- Born: 8 February 1729 Jedburgh, Roxburghshire, Scotland
- Died: 7 April 1806 (aged 77) Edinburgh, Midlothian, Scotland
- Spouses: Mary Potts (married 1762–1767); Elizabeth Martin (married 1772–1787); Elizabeth Williamson (married 1790;
- Children: 12 Christian Ainslie;

= Thomas Ainslie (colonial official) =

Documentarian of the American invasion of Quebec (1729–1806)

Thomas Ainslie (8 February 1729 – 7 April 1806) is most known for his role as HM Collector of Customs at Quebec, with the British HM Customs, a department of the British Government. He served in Quebec as a loyalist to the crown, staunchly protecting its interests in the colony. Thomas Ainslie is the author of a journal on the siege of Quebec by the American Continental Army in the Battle of Quebec (1775).

On 29 September 1768, Ainslie registered arms with Lord Lyon as the descendant of the Ainslies of Dolphinston. The Lord Lyon Depute granted Thomas's request, and the arms implicitly claim descent as the senior descendant of the Ainslies of Dolphinston.

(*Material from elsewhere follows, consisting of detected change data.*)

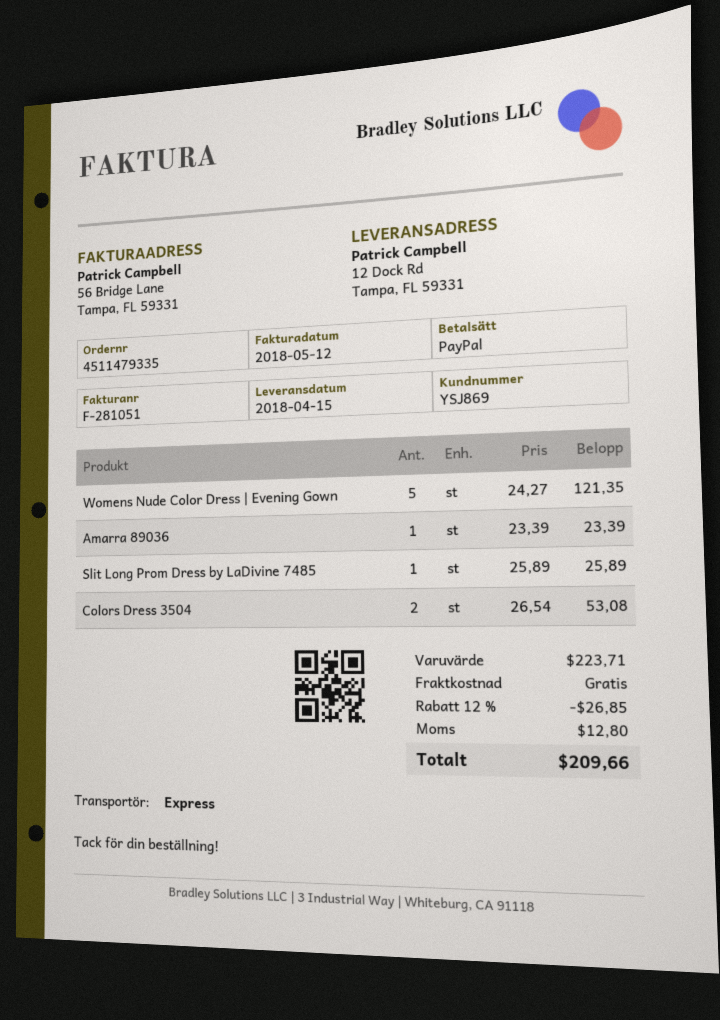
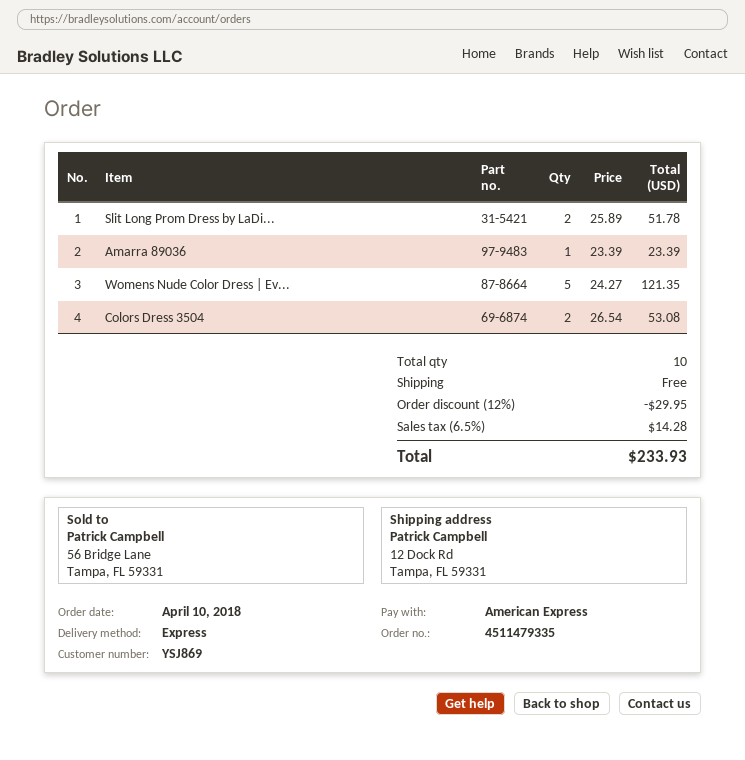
payment method: PayPal -> American Express
Slit Long Prom Dress by LaDivine 7485: 1 x 25.89 = 25.89 -> 2 x 25.89 = 51.78
discount: 12% = 26.85 -> 12% = 29.95
tax: 12.80 -> 14.28
total: 209.66 -> 233.93

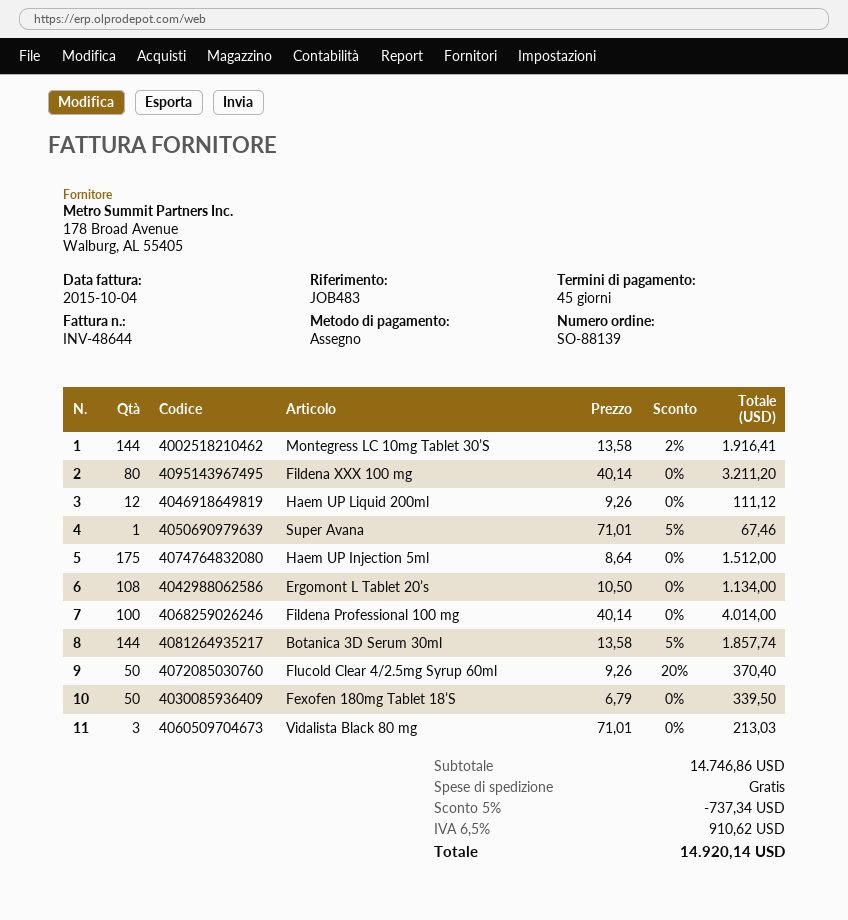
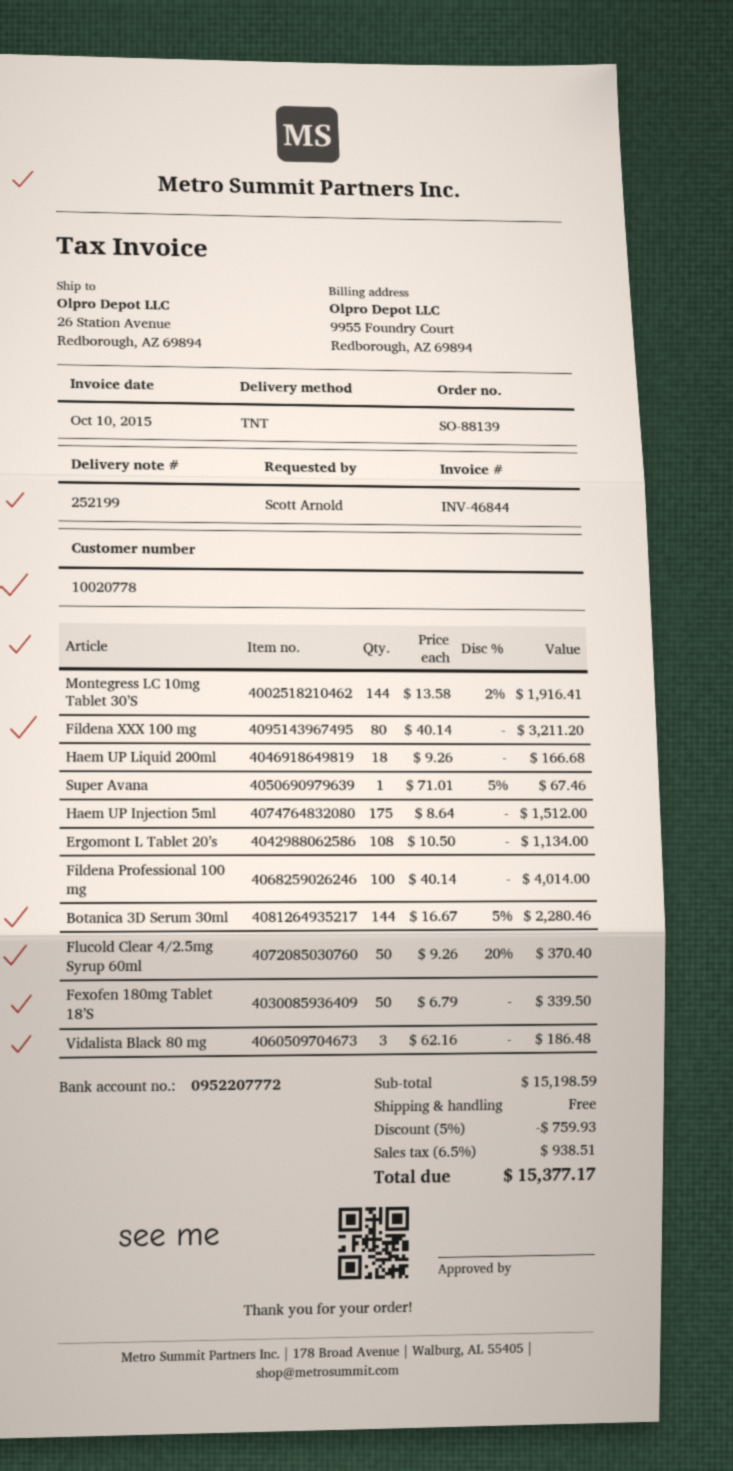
invoice number: INV-48644 -> INV-46844
invoice date: 2015-10-04 -> 2015-10-10
Haem UP Liquid 200ml: 12 x 9.26 = 111.12 -> 18 x 9.26 = 166.68
Botanica 3D Serum 30ml: 144 x 13.58 - 5% = 1857.74 -> 144 x 16.67 - 5% = 2280.46
Vidalista Black 80 mg: 3 x 71.01 = 213.03 -> 3 x 62.16 = 186.48
subtotal: 14746.86 -> 15198.59
discount: 5% = 737.34 -> 5% = 759.93
tax: 6.5% = 910.62 -> 6.5% = 938.51
total: 14920.14 -> 15377.17

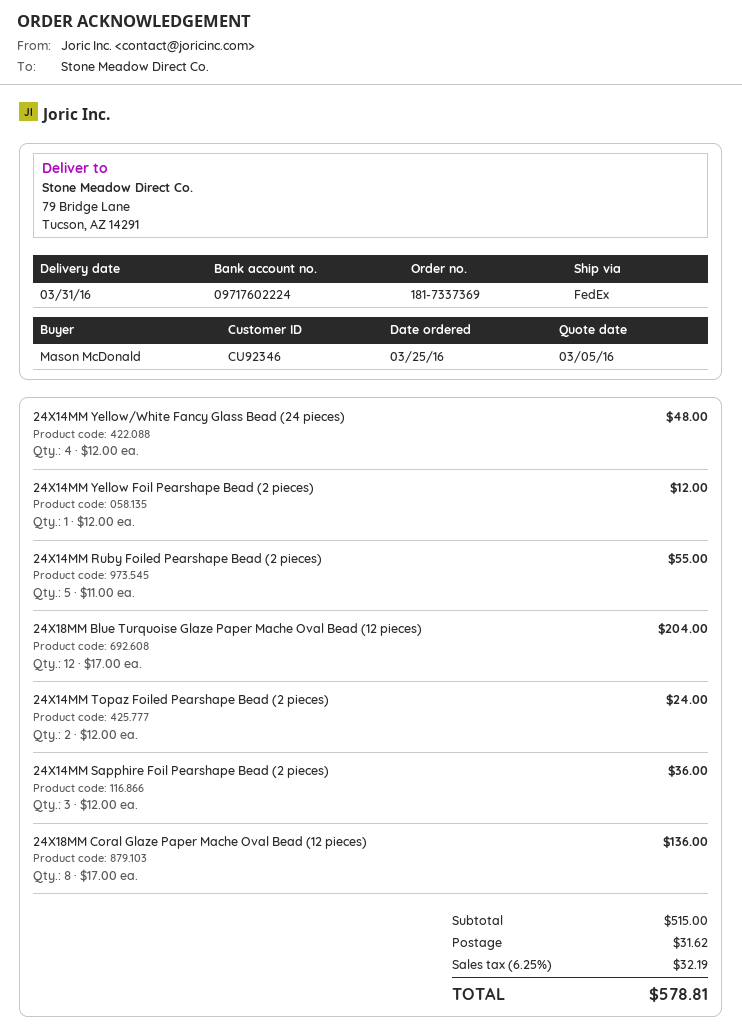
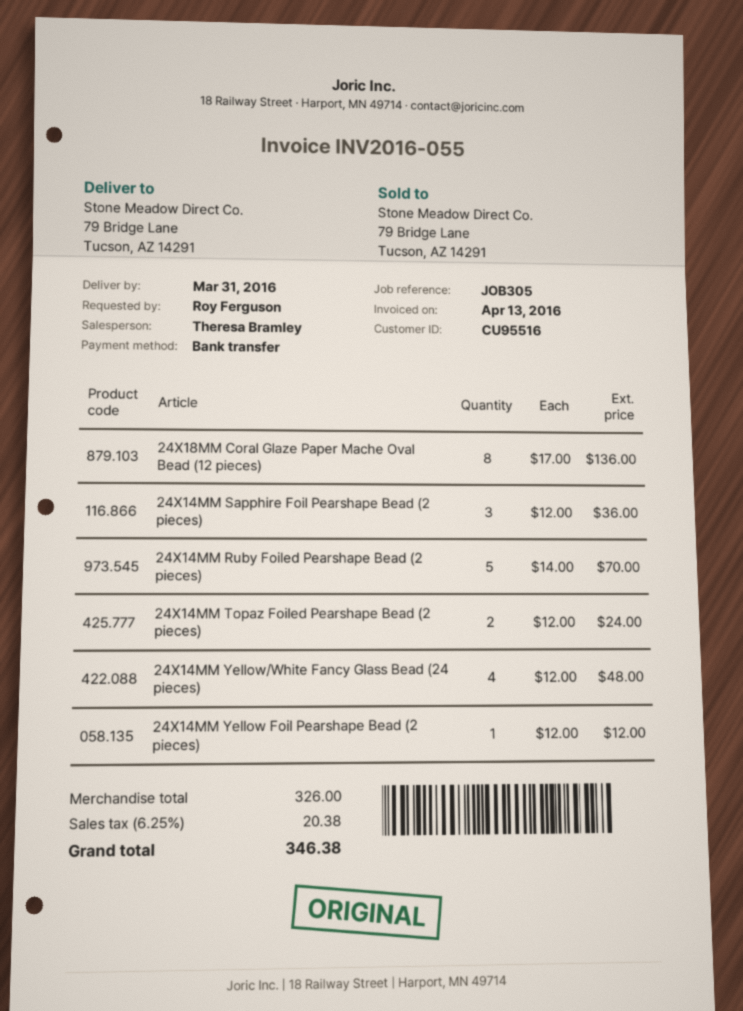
customer number: CU92346 -> CU95516
ordered by: Mason McDonald -> Roy Ferguson
24X14MM Ruby Foiled Pearshape Bead (2 pieces): 5 x 11.00 = 55.00 -> 5 x 14.00 = 70.00
24X18MM Blue Turquoise Glaze Paper Mache Oval Bead (12 pieces): 12 x 17.00 = 204.00 -> none
subtotal: 515.00 -> 326.00
shipping: 31.62 -> none
tax: 6.25% = 32.19 -> 6.25% = 20.38
total: 578.81 -> 346.38

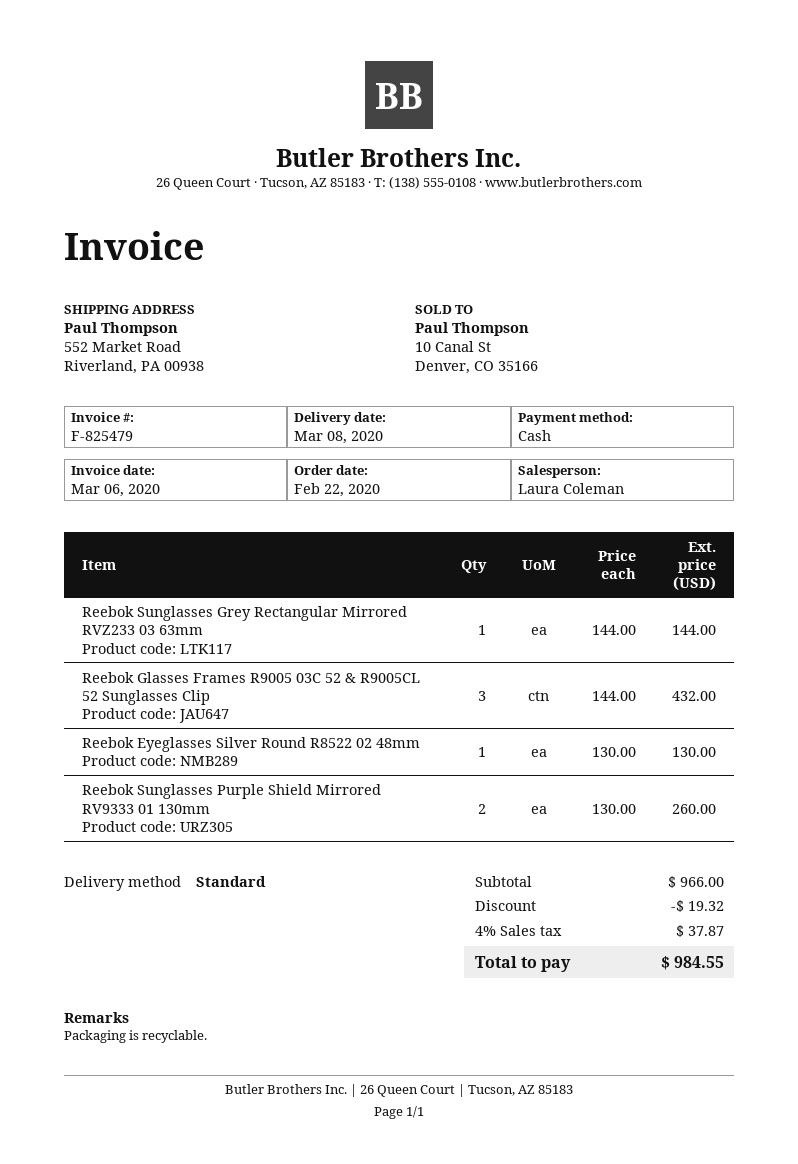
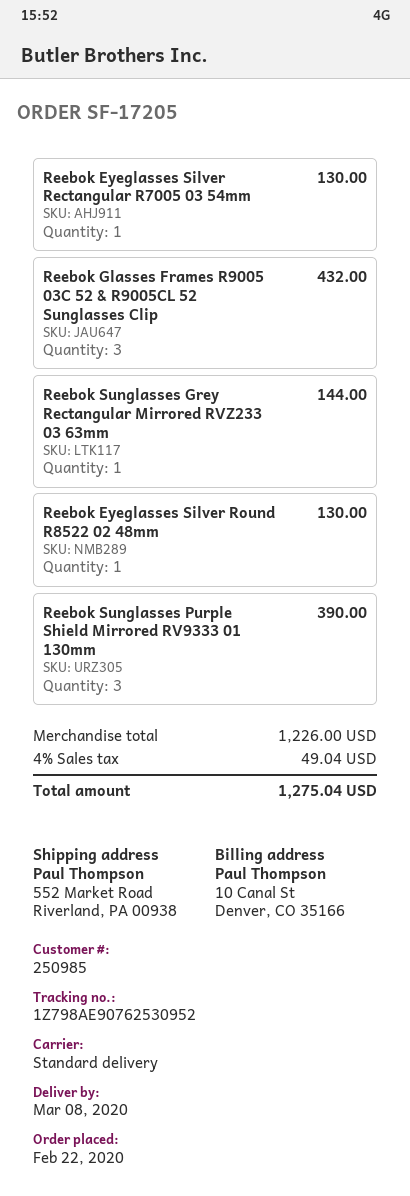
Reebok Sunglasses Purple Shield Mirrored RV9333 01 130mm: 2 for 260.00 -> 3 for 390.00
Reebok Eyeglasses Silver Rectangular R7005 03 54mm: none -> 1 for 130.00
subtotal: 966.00 -> 1226.00
discount: 19.32 -> none
tax: 4% = 37.87 -> 4% = 49.04
total: 984.55 -> 1275.04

In the Thirteen Colonies, Ainslie appears to have been the British Customs Officer presiding over the Duty that provoked the Boston Tea Party.

== Marriage ==
His first wife, Mary Potts, was twenty-five when she died. Ainslie had eight children with Elizabeth Martin. His daughter of that union, Christian, married his business partner, John Young (seigneur)

== Heraldry ==
On 15 August 2012, the registration of the Armorial Bearings of Thomas Ainslie was given under the seal of the Canadian Heraldic Authority.

== Bibliography ==

- Canada preserved; the journal of Captain Thomas Ainslie, ed. S. S. Cohen ([Toronto, 1968])
- Blockade of Quebec in 1775–1776 by the American revolutionists (les Bastonnais), ed. F. C. Würtele (Quebec, 1906; repr. Port Washington, N.Y., and London, 1970)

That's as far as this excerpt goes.